Many insurance providers offer discounts to organisations with Cyber Essentials or Cyber Essentials Plus accreditations. The Cyber Essentials accreditation scheme is a government-backed project that aims to ensure businesses implement basic "cyber hygiene" in order to prevent the vast majority of cyberattacks. The best Cyber Essentials providers will even run a security audit to ensure that businesses pass first time. It's also worth pointing out here that the soaring costs of cyber insurance premiums generally only applies to large, complex, multi-million-pound organisations, not SMEs. In fact, many cyber insurance providers offer coverage from less than £15 a month.

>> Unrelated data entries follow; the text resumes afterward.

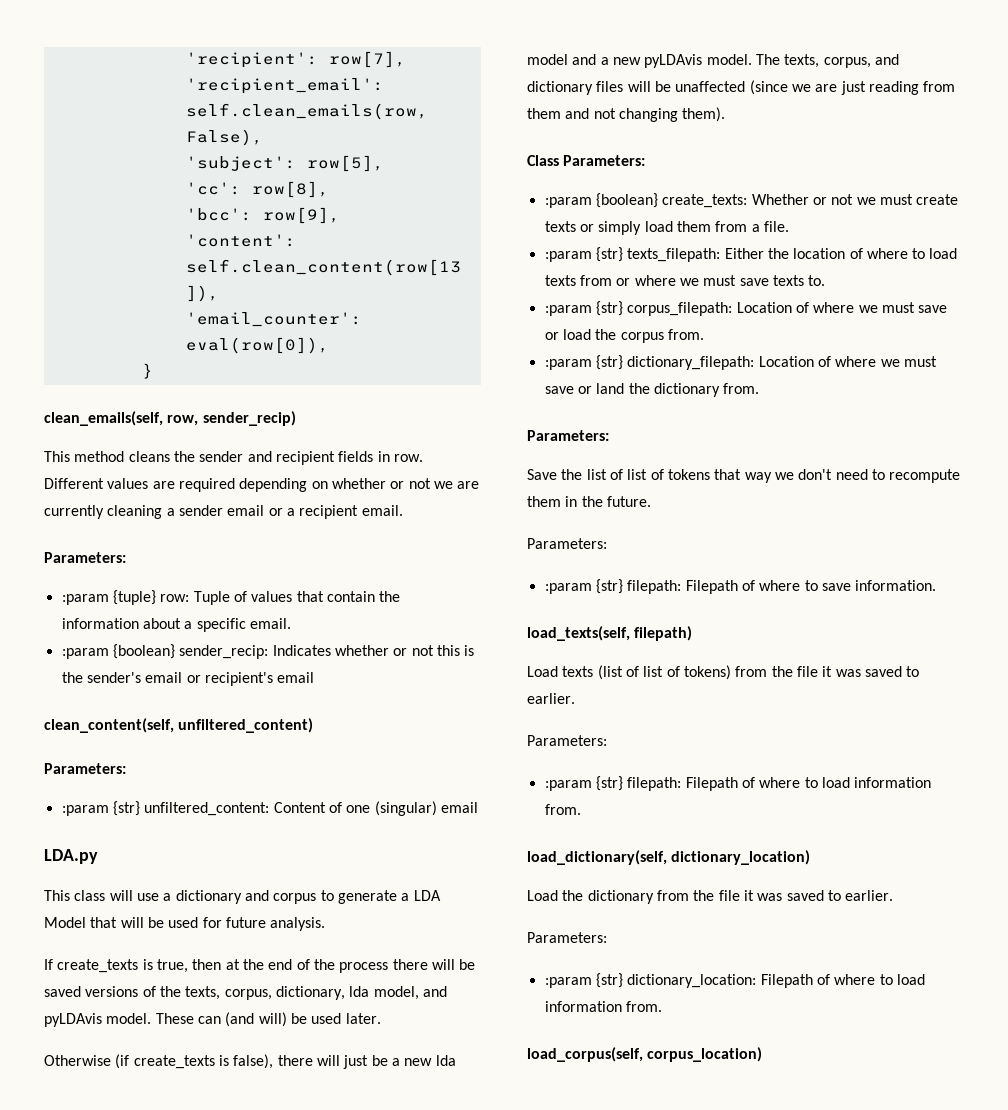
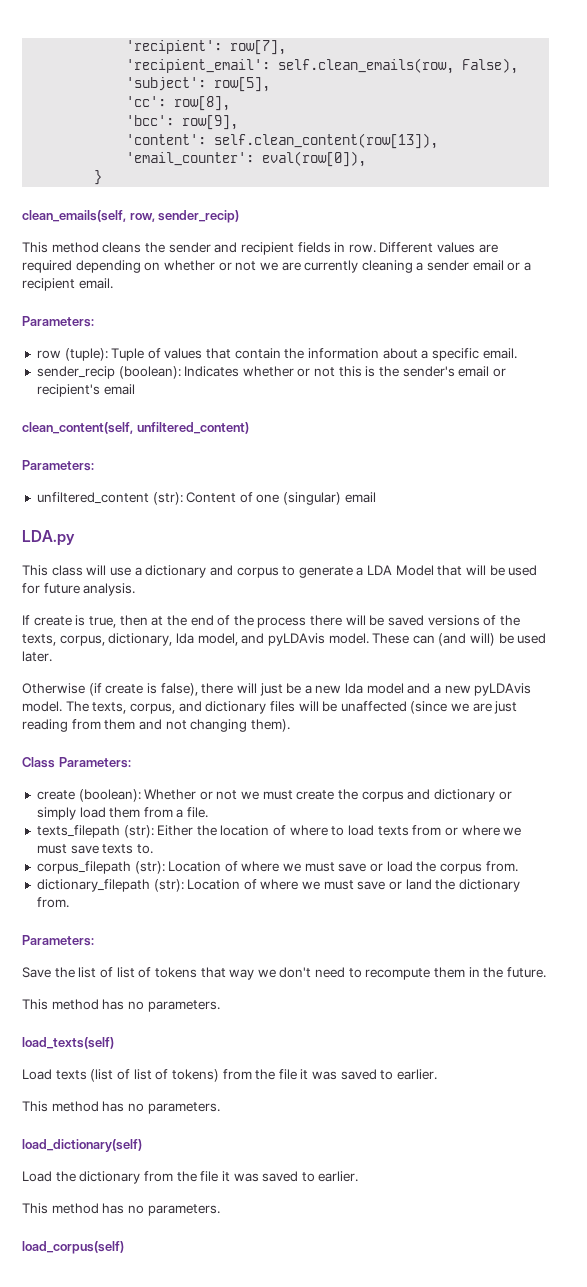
[61,590,190,605] :param {tuple} row: -> [36,348,108,361] row (tuple):
[61,644,269,659] :param {boolean} sender_recip: -> [36,366,181,379] sender_recip (boolean):
[61,801,270,816] :param {str} unfiltered_content: -> [36,492,183,505] unfiltered_content (str):
[57,959,139,973] create_texts -> [33,616,72,626] create
[133,1055,215,1069] create_texts -> [105,684,144,694] create
[544,193,748,208] :param {boolean} create_texts: -> [36,789,141,802] create (boolean):
[544,221,576,232] texts -> [338,789,495,802] the corpus and dictionary
[544,247,721,262] :param {str} texts_filepath: -> [36,825,154,838] texts_filepath (str):
[544,301,733,316] :param {str} corpus_filepath: -> [36,861,165,874] corpus_filepath (str):
[544,355,755,370] :param {str} dictionary_filepath: -> [36,879,184,892] dictionary_filepath (str):
[527,538,607,549] [544,579,937,594] [527,626,693,641] Parameters: // :param {str} filepath: Filepath of where to save information. // load_texts(self, filepath) -> [22,999,220,1012] [22,1037,114,1049] This method has no parameters. // load_texts(self)
[527,735,607,746] [544,776,932,791] [544,804,581,815] [527,850,811,865] Parameters: // :param {str} filepath: Filepath of where to load information from. // load_dictionary(self, dictionary_location) -> [22,1101,220,1114] [22,1139,142,1152] This method has no parameters. // load_dictionary(self)
[527,932,607,943] [544,973,925,988] [544,1001,662,1012] [527,1047,763,1062] Parameters: // :param {str} dictionary_location: Filepath of where to load information from. // load_corpus(self, corpus_location) -> [22,1203,220,1216] [22,1241,124,1254] This method has no parameters. // load_corpus(self)

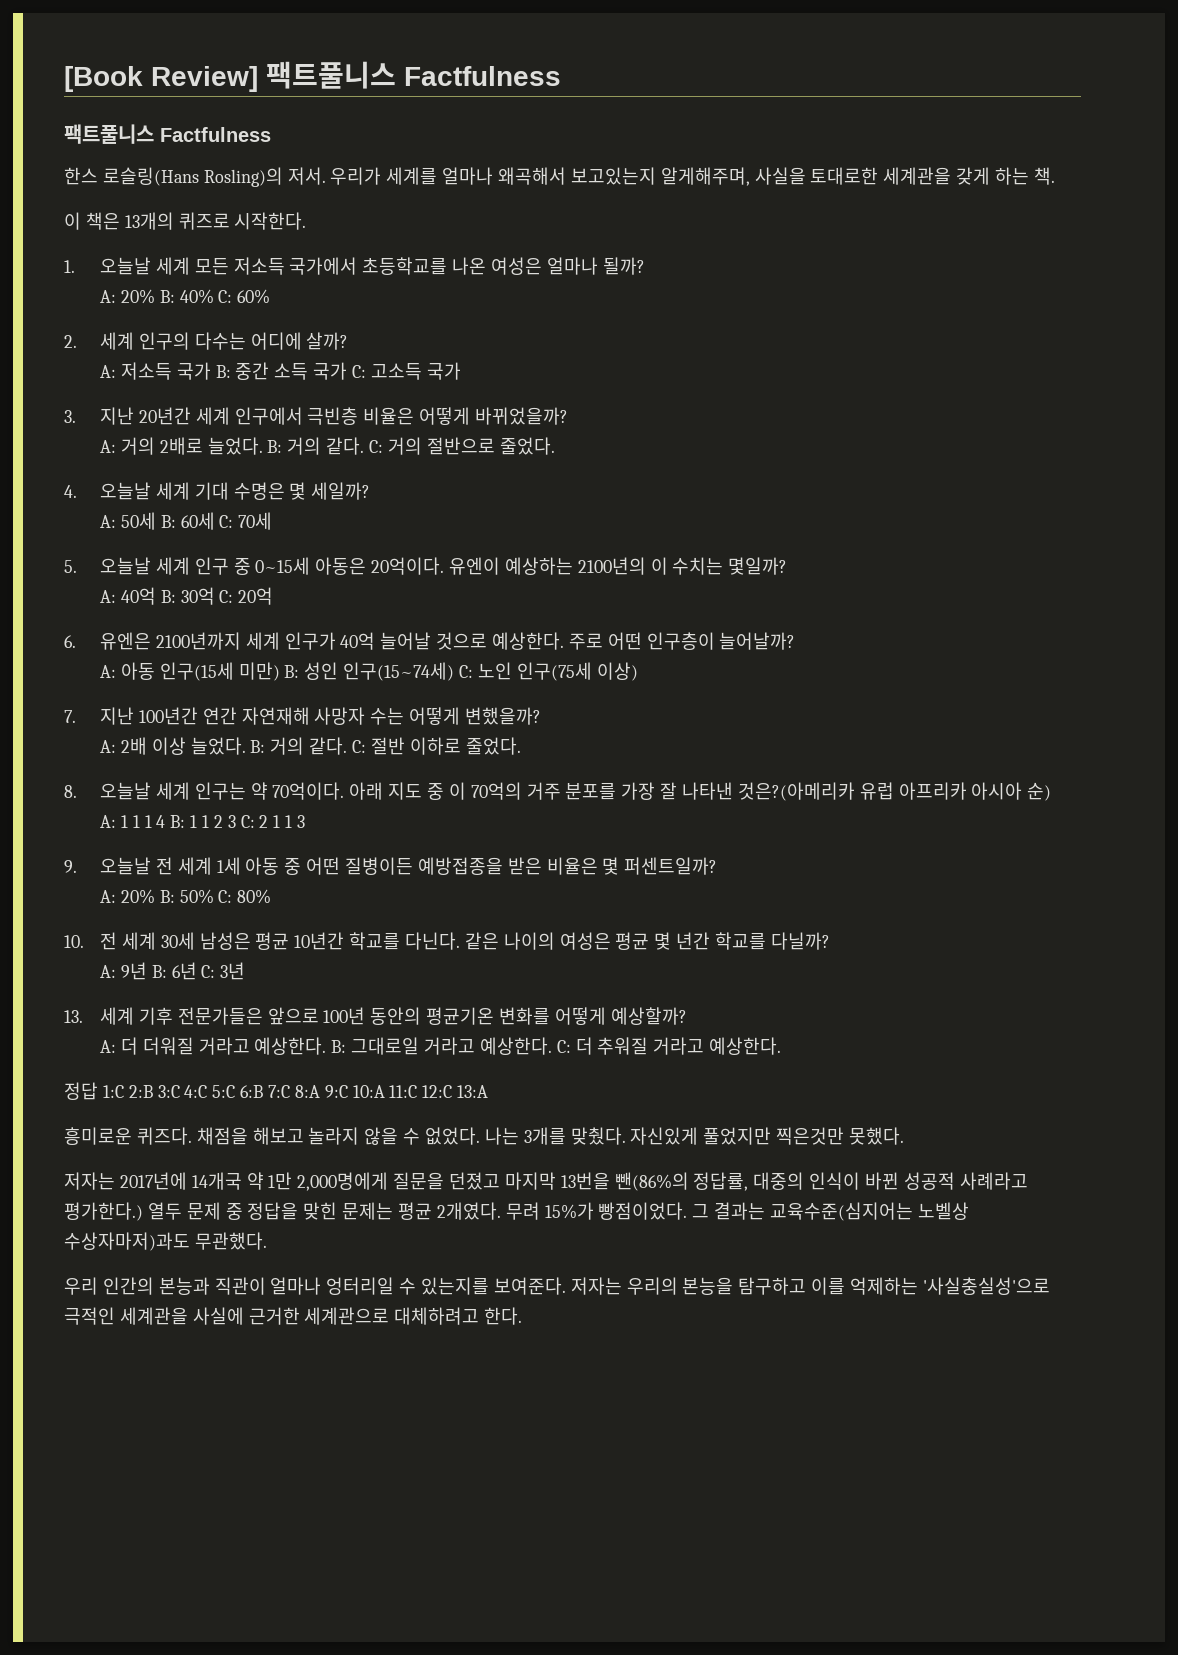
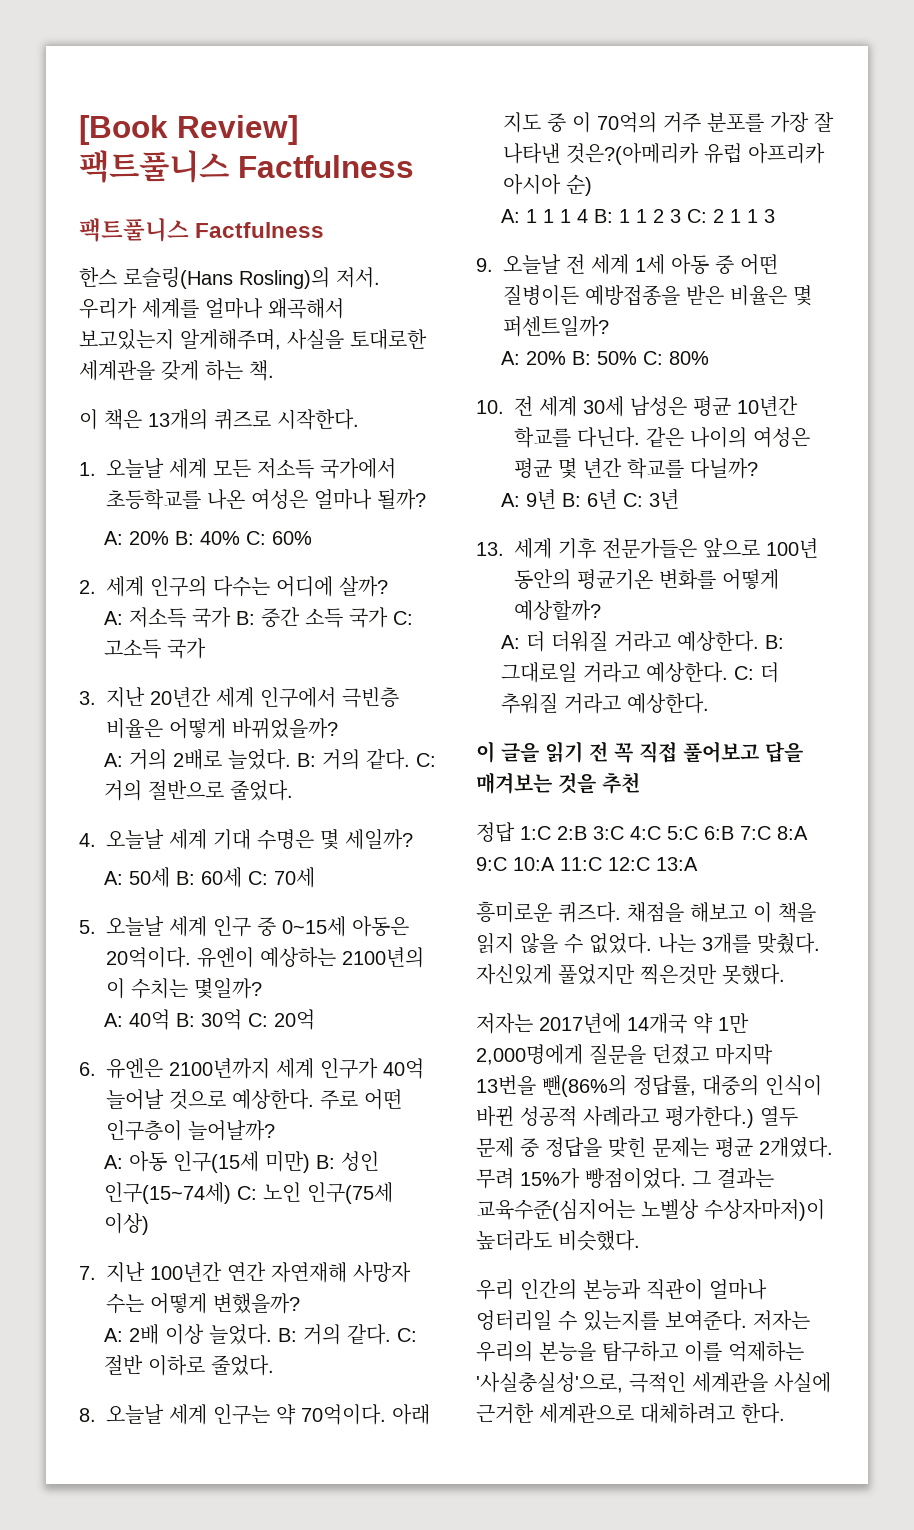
(782, 1046) none -> [476,741,803,763] [476,772,640,794] // 이 글을 읽기 전 꼭 직접 풀어보고 답을 매겨보는 것을 추천
[308,1127,360,1145] 놀라지 -> [753,902,816,923] [476,933,514,954] 이 책을 읽지
[64,1232,267,1251] 수상자마저)과도 무관했다. -> [704,1199,825,1221] [476,1230,640,1251] 수상자마저)이 높더라도 비슷했다.
[922,1277,1050,1295] '사실충실성'으로 -> [476,1372,623,1393] '사실충실성'으로,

Another challenge the cyber insurance sector faces is one of ignorance. Some security experts have expressed concern that SMEs will see cyber insurance as a "set it and forget it" response to cyber threats. This is perhaps a legitimate concern. SMEs typically don't want to have to worry about their cybersecurity, but in reality, any reputable insurer would impress upon SMEs the importance of their role in ensuring their organisation's cybersecurity. Moreover, it's in the insurer's best interest to ensure SMEs recognise the importance of good cybersecurity, as it would lower the likelihood of them having to pay out.

In short, cyber insurance is an absolute essential for SMEs operating in heavily regulated industries. It helps minimise business disruption and provides financial protection during an incident, as well as aiding in any legal and regulatory actions after an incident.